[INPUT FOR THIS TASK]
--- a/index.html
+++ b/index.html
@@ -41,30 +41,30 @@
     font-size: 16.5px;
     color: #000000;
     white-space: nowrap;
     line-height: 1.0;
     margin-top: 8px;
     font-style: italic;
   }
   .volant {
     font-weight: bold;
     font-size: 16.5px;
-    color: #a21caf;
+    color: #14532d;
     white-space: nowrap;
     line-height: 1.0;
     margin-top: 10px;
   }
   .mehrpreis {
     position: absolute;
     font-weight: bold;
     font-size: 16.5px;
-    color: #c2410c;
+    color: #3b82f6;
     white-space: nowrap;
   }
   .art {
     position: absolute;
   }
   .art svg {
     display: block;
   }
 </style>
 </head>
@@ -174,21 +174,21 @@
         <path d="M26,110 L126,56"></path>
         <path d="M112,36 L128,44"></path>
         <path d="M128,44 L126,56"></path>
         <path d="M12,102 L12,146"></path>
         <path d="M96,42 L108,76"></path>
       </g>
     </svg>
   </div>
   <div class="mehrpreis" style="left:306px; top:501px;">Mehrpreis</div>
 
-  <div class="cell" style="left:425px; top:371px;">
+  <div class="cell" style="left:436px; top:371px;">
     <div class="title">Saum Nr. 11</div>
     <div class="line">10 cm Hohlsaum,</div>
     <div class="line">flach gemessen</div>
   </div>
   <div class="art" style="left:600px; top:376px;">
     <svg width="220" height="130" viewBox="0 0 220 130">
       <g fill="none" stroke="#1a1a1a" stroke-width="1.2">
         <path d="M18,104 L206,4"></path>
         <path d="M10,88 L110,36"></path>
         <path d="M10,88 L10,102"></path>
[/INPUT FOR THIS TASK]
Set down exactly the lines that begin with the one containing "margin-top: 8px;" and end with the last line above, and no others.

■ **OUTPUT OF THE TASK**
     margin-top: 8px;
     font-style: italic;
   }
   .volant {
     font-weight: bold;
     font-size: 16.5px;
-    color: #a21caf;
+    color: #14532d;
     white-space: nowrap;
     line-height: 1.0;
     margin-top: 10px;
   }
   .mehrpreis {
     position: absolute;
     font-weight: bold;
     font-size: 16.5px;
-    color: #c2410c;
+    color: #3b82f6;
     white-space: nowrap;
   }
   .art {
     position: absolute;
   }
   .art svg {
     display: block;
   }
 </style>
 </head>
@@ -174,21 +174,21 @@
         <path d="M26,110 L126,56"></path>
         <path d="M112,36 L128,44"></path>
         <path d="M128,44 L126,56"></path>
         <path d="M12,102 L12,146"></path>
         <path d="M96,42 L108,76"></path>
       </g>
     </svg>
   </div>
   <div class="mehrpreis" style="left:306px; top:501px;">Mehrpreis</div>
 
-  <div class="cell" style="left:425px; top:371px;">
+  <div class="cell" style="left:436px; top:371px;">
     <div class="title">Saum Nr. 11</div>
     <div class="line">10 cm Hohlsaum,</div>
     <div class="line">flach gemessen</div>
   </div>
   <div class="art" style="left:600px; top:376px;">
     <svg width="220" height="130" viewBox="0 0 220 130">
       <g fill="none" stroke="#1a1a1a" stroke-width="1.2">
         <path d="M18,104 L206,4"></path>
         <path d="M10,88 L110,36"></path>
         <path d="M10,88 L10,102"></path>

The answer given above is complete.